§ **Task objective**: Where the line containing "Coil Bowl, Milky" appears in the records below, begin there and output each line verbatim through the last line.

———

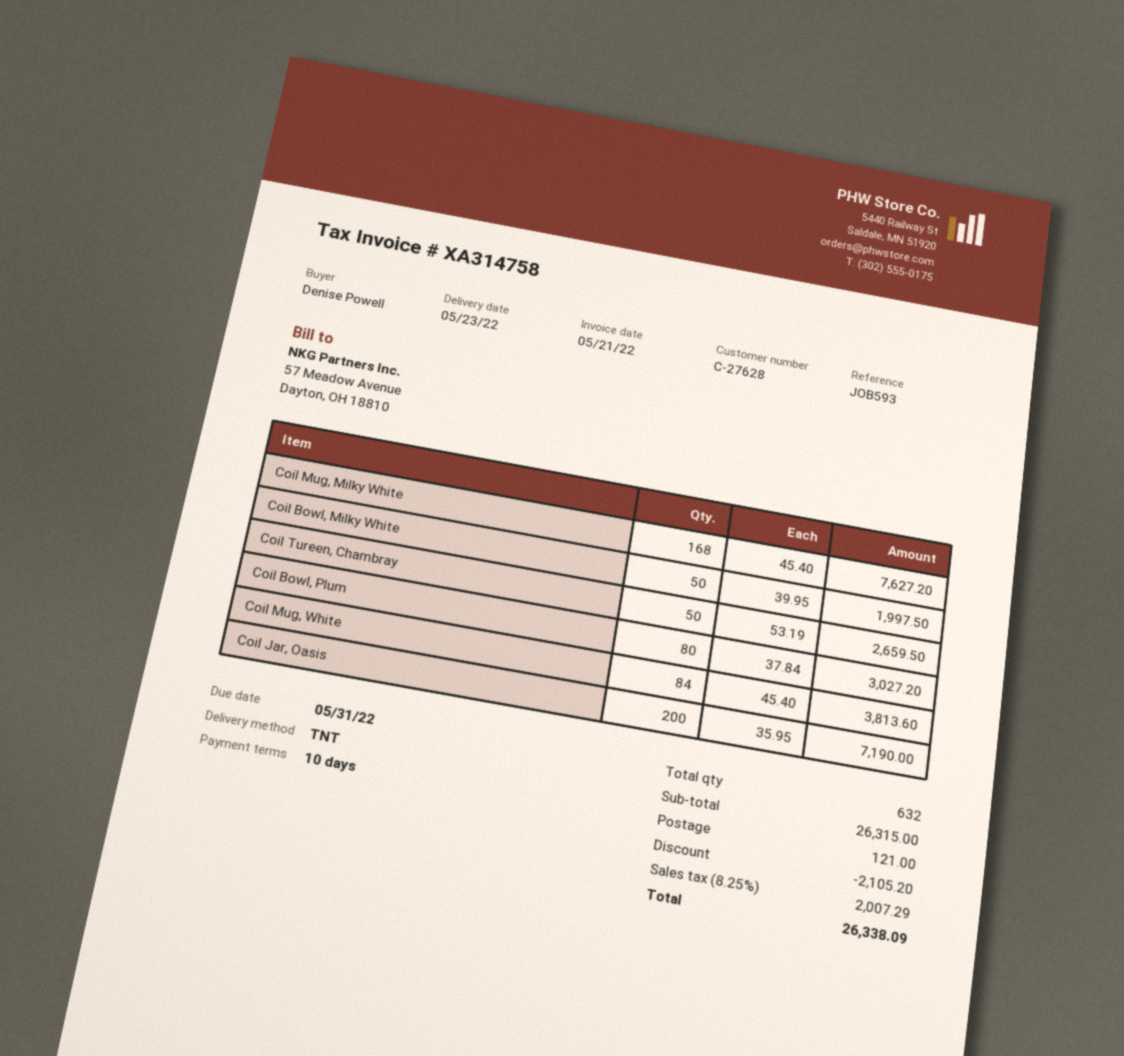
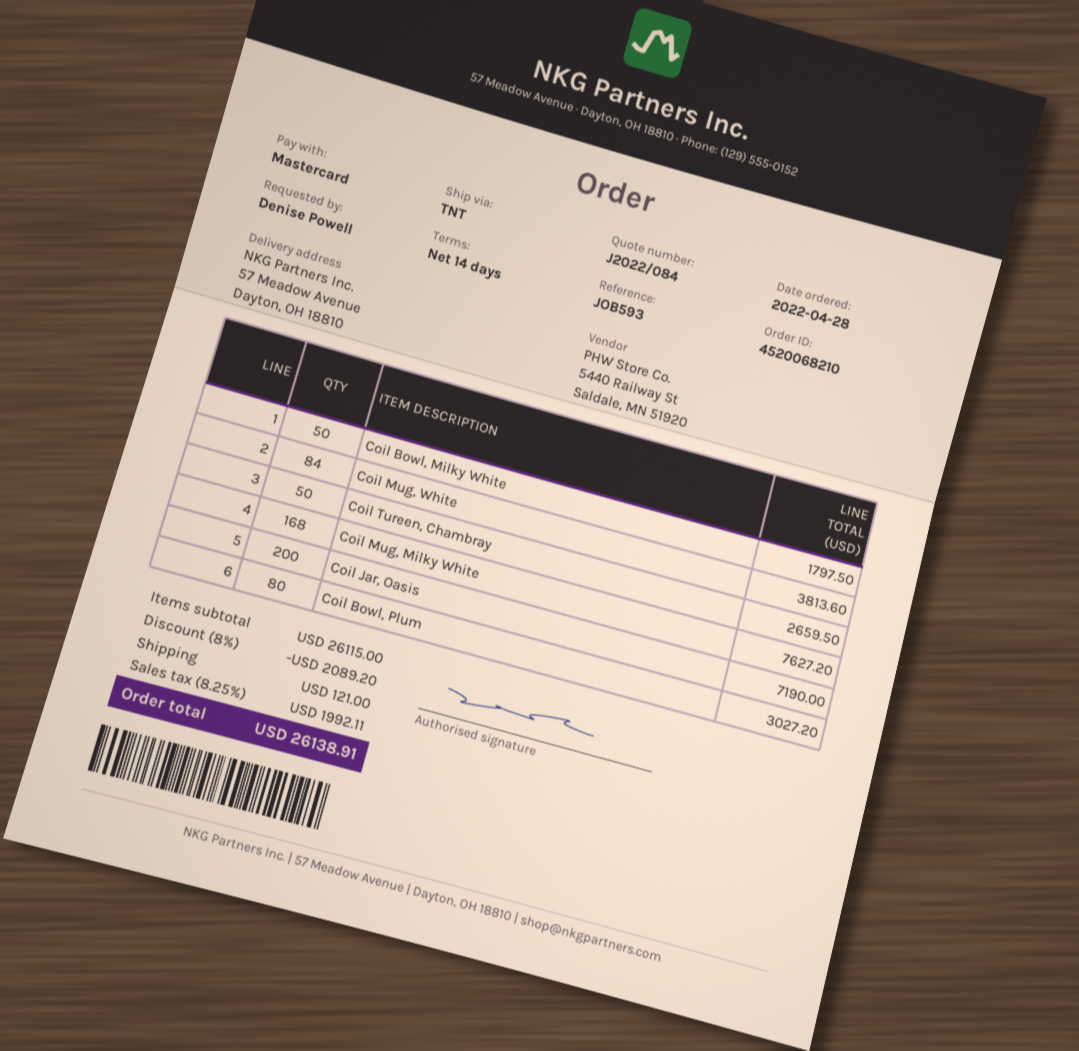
payment terms: 10 days -> 14 days
Coil Bowl, Milky White: 50 for 1997.50 -> 50 for 1797.50
subtotal: 26315.00 -> 26115.00
discount: 2105.20 -> 2089.20
tax: 8.25% = 2007.29 -> 8.25% = 1992.11
total: 26338.09 -> 26138.91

———

§ **Solution to this problem**:
Coil Bowl, Milky White: 50 for 1997.50 -> 50 for 1797.50
subtotal: 26315.00 -> 26115.00
discount: 2105.20 -> 2089.20
tax: 8.25% = 2007.29 -> 8.25% = 1992.11
total: 26338.09 -> 26138.91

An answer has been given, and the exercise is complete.